Paul Goble
Vienna, January 17 – The Analytic Administration of the apparatus of the Russian State Duma has concluded that “foreign forces” instigated the Vladivostok protests by automobile owners in order to provoke either an “orange”-style revolution in Russia as a whole or the secession of that country’s Far Eastern regions.
What is most disturbing about this report – which was obtained by journalists at “Nezavisimaya gazeta” and described in that outlet yesterday – is that it is yet another indication that Moscow officials are not prepared to accept that protests against the government are a normal part of democratic societies (www.ng.ru/2009-01-16/1_dalniyvostok.html).
Instead, this document suggests, many Moscow officials now, like their Soviet-era predecessors, either are convinced that “foreign forces” are behind any disagreement with the center or are ready to present them in that way in order to justify ignoring the demands of the protesters or cracking down on those taking part.
According to the Duma analysts, “the protest actions are being carried out according to a single scenario which recalls the scenarios of the so-called orange revolutions when artificially inspired dissatisfaction” which were designed to lead “to the destabilization of the situation, the replacement of power in the country and the obtaining of pseudo-independence.”
These “international forces,” the Duma analytic report says, want to exploit the current economic situation by portraying “their own state, the Russian government and the president of the country” as “enemies” of the people. And the main goal of these forces is “an attempt to detach the Far East from Russia.”
According to the report, most of “the masses of people do not understand that they have become victims” of political techniques that have been used frequently in Eastern Europe to get them to carry out the designs of these foreign centers. It is thus critically important, the
Duma experts say, that “our citizens know the truth.”
Vladimir Pekhtin, a Duma deputy from Primorsky kray, agrees. He told the Moscow paper that “in the minds of certain foreign special services and certain political centers overseas, such plans are evidently maturing,” and these plans involve exploiting the Russian population, which “did not at the beginning understand that they were being used.”

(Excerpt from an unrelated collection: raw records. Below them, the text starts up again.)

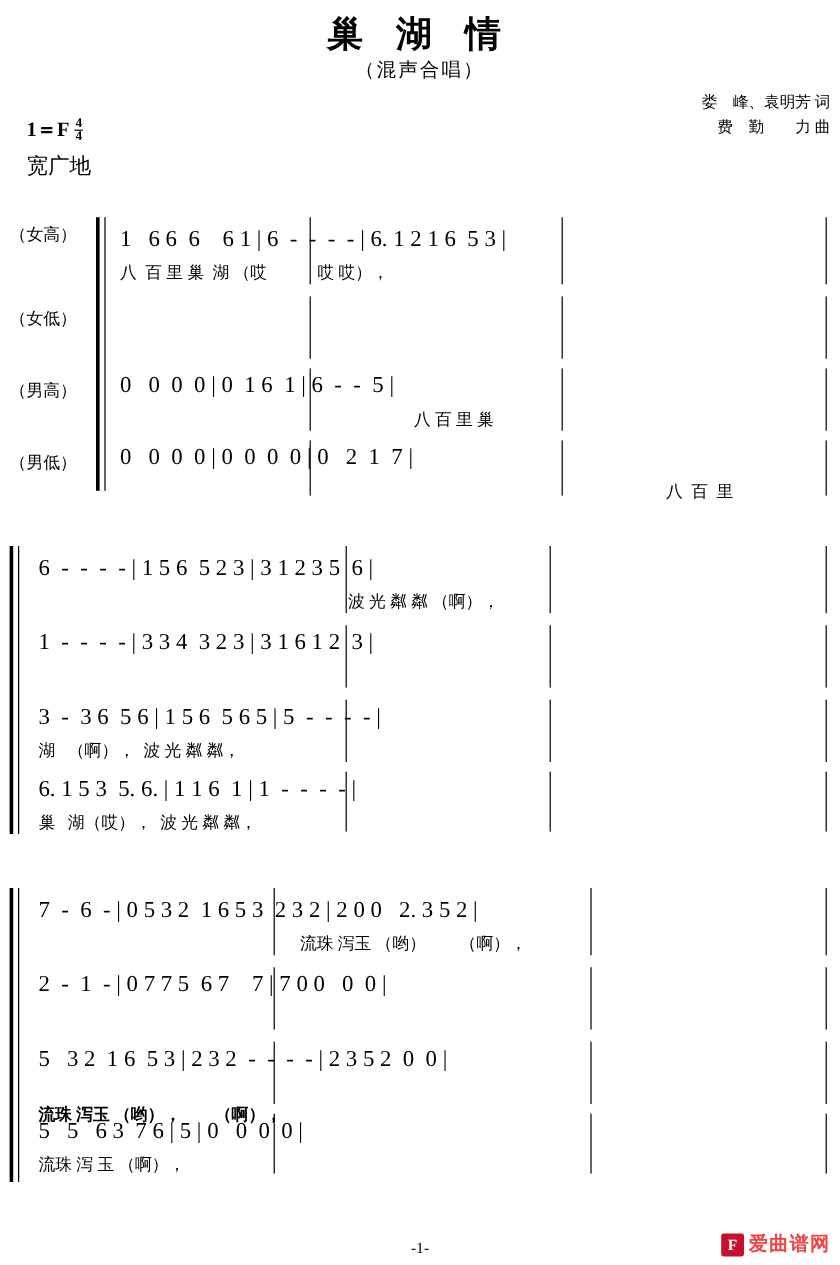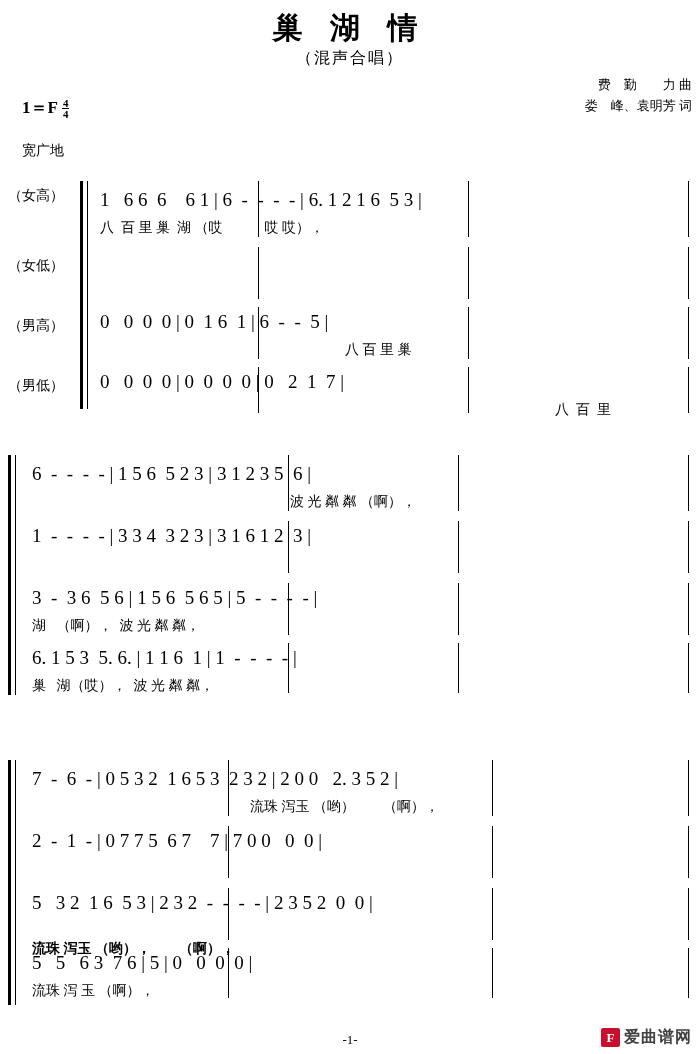--- a/index.html
+++ b/index.html
@@ -157,8 +157,8 @@
   <div class="subtitle">（混声合唱）</div>
 
   <div class="credits">
+    <div>娄　峰、袁明芳 词</div>
     <div>费　勤　　力 曲</div>
-    <div>娄　峰、袁明芳 词</div>
   </div>
 
   <div class="keysig">

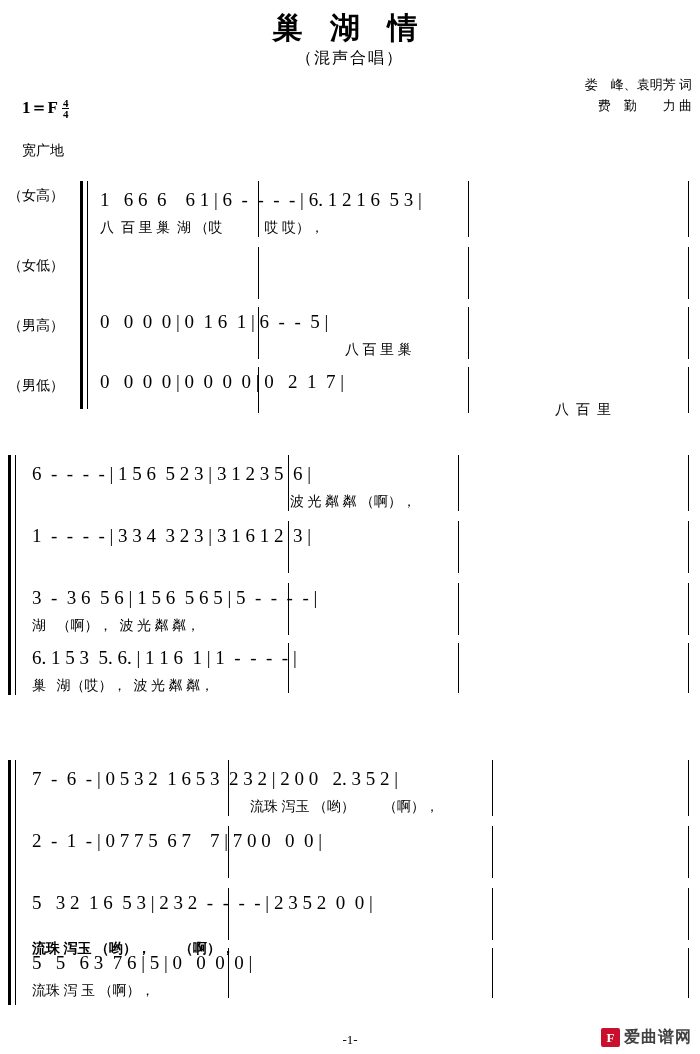--- a/index.html
+++ b/index.html
@@ -80,8 +80,7 @@
     position: absolute;
     top: 126px;
     left: 22px;
-    font-size: 14px;
-    margin-top: 16px;
+    font-size: 18px;
   }
 
   

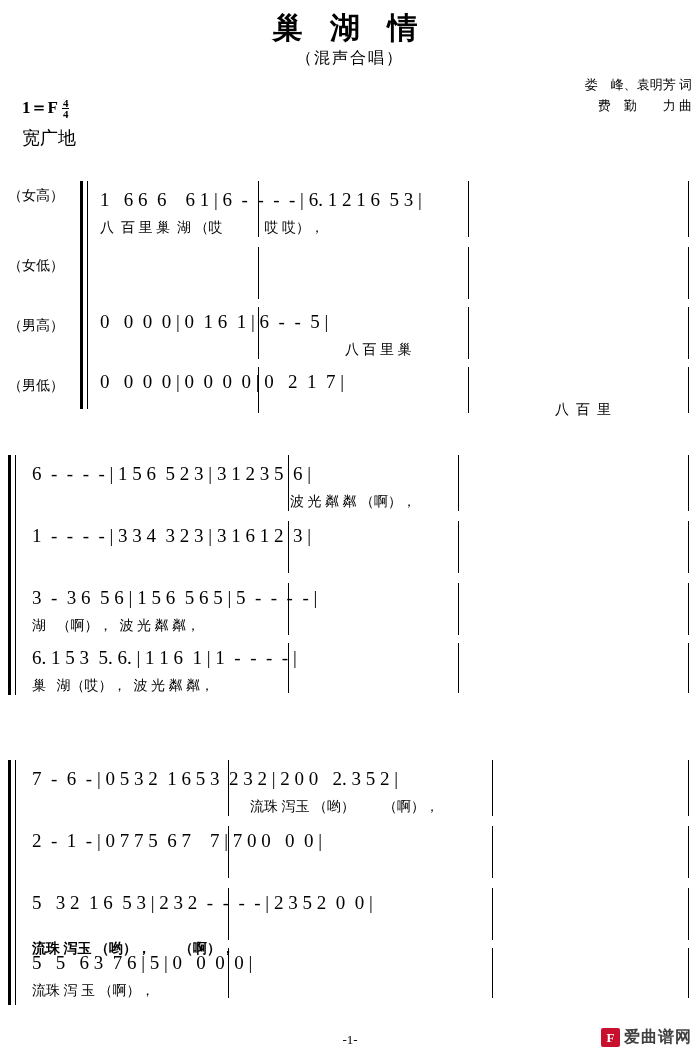--- a/index.html
+++ b/index.html
@@ -234,7 +234,7 @@
     <div class="lyricline" style="top:222px;left:32px;">巢   湖（哎），  波 光 粼 粼，</div>
   </div>
 
-  <div class="system" style="top:740px;height:255px;margin-top:20px;">
+  <div class="system" style="top:740px;height:255px;">
     <div class="sysbar" style="top:0px;left:8px;height:245px;width:3px;"></div>
     <div class="sysbar thin" style="top:0px;left:15px;height:245px;"></div>
 

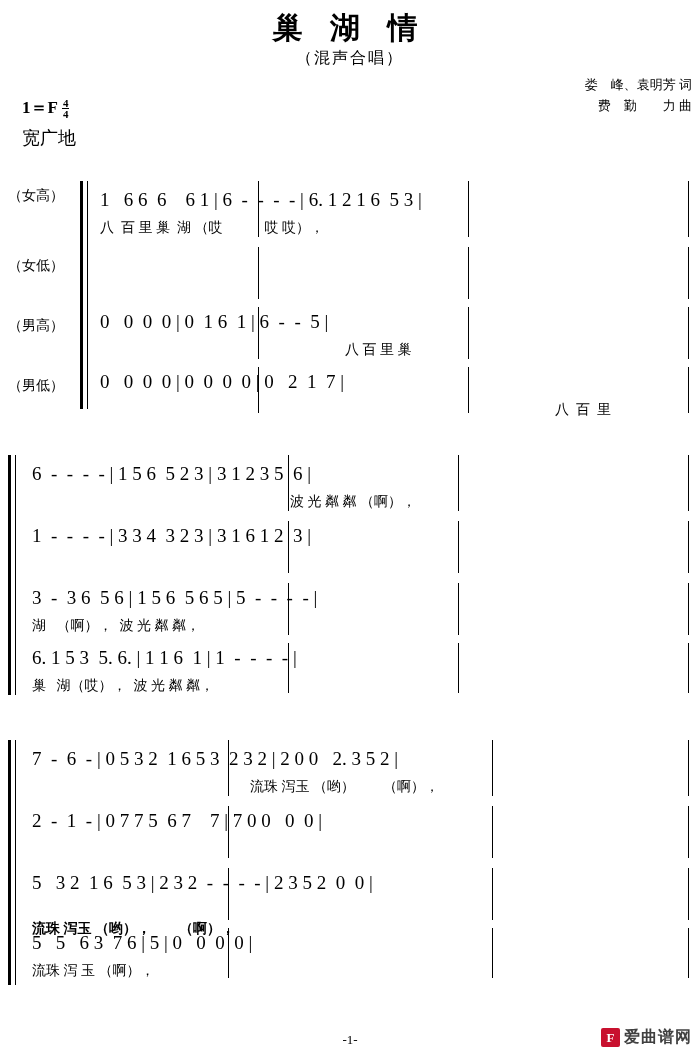--- a/index.html
+++ b/index.html
@@ -140,7 +140,7 @@
     border-radius: 2px;
   }
   .logo .txt {
-    color: #404040;
+    color: #ef4444;
     font-size: 16px;
     font-weight: bold;
     letter-spacing: 1px;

Asked by “Nezavisimaya gazeta” what foreign agencies he had in mind when he discussed their organization of the protests, Pekhtin at first did not want to give any names. But when pressed, he said that “there are in the Primorye, branches of various international structures like Rotary Clubs,” places where “not everything is as straightforward as it appears.”
The head of the Analytic Center was not available for comment, the paper said, adding that it was not worthwhile trying to identify the specific names of the authors of the report because “they are simply fulfilling a directive from above,” rather than reaching any independent conclusions on their own.
Members of the opposition and independent analysts were dismissive of the report’s findings, although both were concerned about the uses to which the powers that be are likely to use the views it espouses.
Communist deputy Sergey Rezhul’sky said that the goal of the document’s sponsors was not to clarify the situation but rather to allow the government “to declare all future protest actions against the social-economic policy of the powers that be anti-government and inspired from abroad.”
Aleksei Malashenko of the Moscow Carnegie Center was even blunter in his assessment of the Duma document. It reflects the government’s “panic,” he said. “It is necessary to somehow explain the crisis [but] it is impossible to do this rationally [because] that would require acknowledging [the government’s] own mistakes, if not its own stupidity.”
“Nezavisimaya gazeta” ended this observation: The paper “has long tried to find trades of citizens and organizations which have decided to take away from Russia the territory indicated. However, neither in the region nor in law enforcement organs nor in blogs nor in the work of experts has it been able to find any trace of separatism in the [Russian] Far East.”